Tuples with named items/elements

alextretyak · October 25, 2023, 12:00am

I think that collections.namedtuple is not Pythonic enough for some use cases.

Recently, I wrote code like this:

disciplines = []
for row in csv.reader(open('...csv')):
    level = 0
    while row[level] == '': level += 1
    disciplines.append((level, row[5], row[6].split('; ')))

for i, d in enumerate(disciplines):
    if i < len(disciplines)-1 and disciplines[i+1][0] > disciplines[i][0]:
        continue # this is disciplines' category — skip it

    _, discipline_name, compets = d
    ...
    for compet in compets:
        ...

It would be more readable to write disciplines[i+1].level > disciplines[i].level instead of disciplines[i+1][0] > disciplines[i][0].

This can be achieved by using named tuple:

    disciplines.append(namedtuple('_', 'level, name, compets')(level, row[5], row[6].split('; ')))

[And also line _, discipline_name, compets = d will become unnecessary (but discipline_name and in compets: just need to be replaced with d.name and in d.compets: respectively).]
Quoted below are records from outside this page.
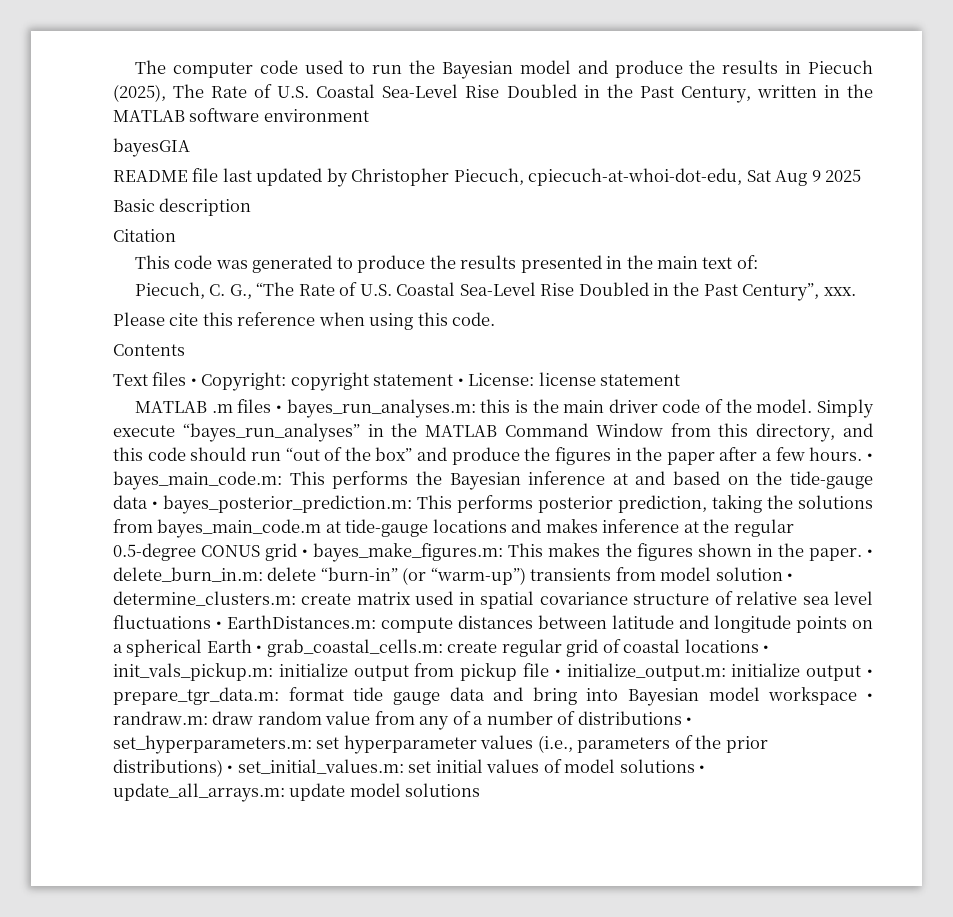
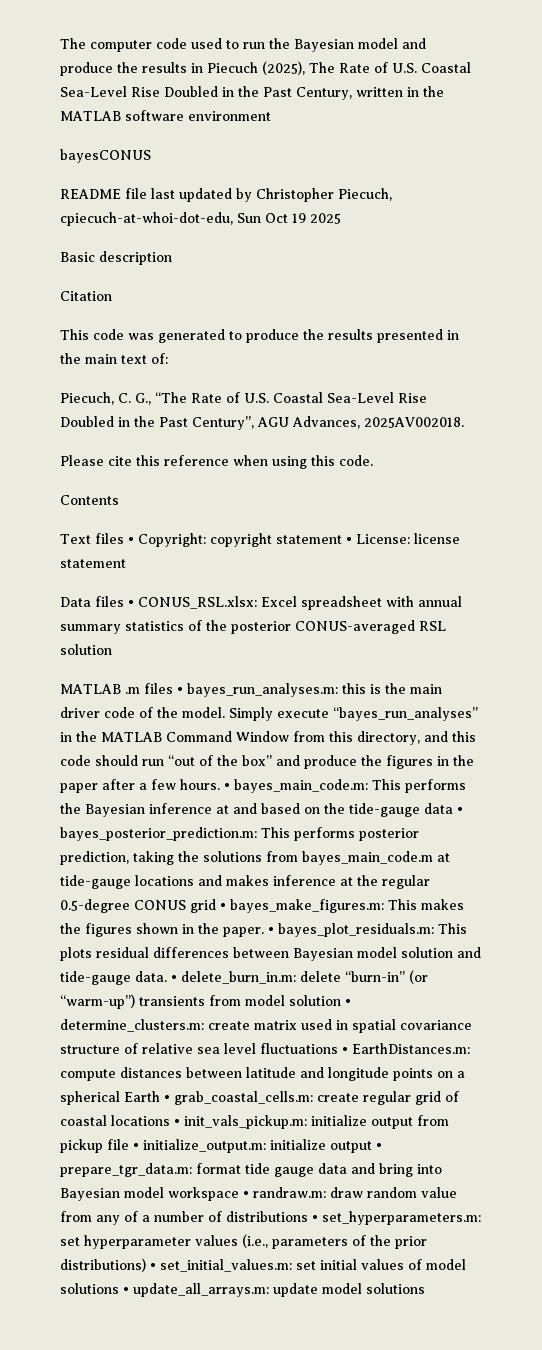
- bayesGIA
+ bayesCONUS
- README file last updated by Christopher Piecuch, cpiecuch-at-whoi-dot-edu, Sat Aug 9 2025
+ README file last updated by Christopher Piecuch, cpiecuch-at-whoi-dot-edu, Sun Oct 19 2025
- Piecuch, C. G., “The Rate of U.S. Coastal Sea-Level Rise Doubled in the Past Century”, xxx.
+ Piecuch, C. G., “The Rate of U.S. Coastal Sea-Level Rise Doubled in the Past Century”, AGU Advances, 2025AV002018.
+ Data files • CONUS_RSL.xlsx: Excel spreadsheet with annual summary statistics of the posterior CONUS-averaged RSL solution
- • delete_burn_in.m:
+ • bayes_plot_residuals.m: This plots residual differences between Bayesian model solution and tide-gauge data. • delete_burn_in.m:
But I think Python should allow a more concise and readable syntax:

    disciplines.append((level = level, name = row[5], compets = row[6].split('; ')))

Or even this:

    disciplines.append((level=, name=row[5], compets=row[6].split('; ')))

(According to this proposal.)

So I propose to permit construct tuple from keyword arguments, which will allow accessing tuple items by their name.

Tinche · October 25, 2023, 12:18am

Have you considered using a dictionary instead?

Also I don’t think you’d ever want to actually call namedtuple inside of a loop, the performance of that will probably be pretty bad.

Rosuav · October 25, 2023, 12:56am

Have you tried types.SimpleNamespace? It’s basically like you’re describing - a big ol’ pile of attributes - albeit without the iteration, so you can’t treat it as a sequence.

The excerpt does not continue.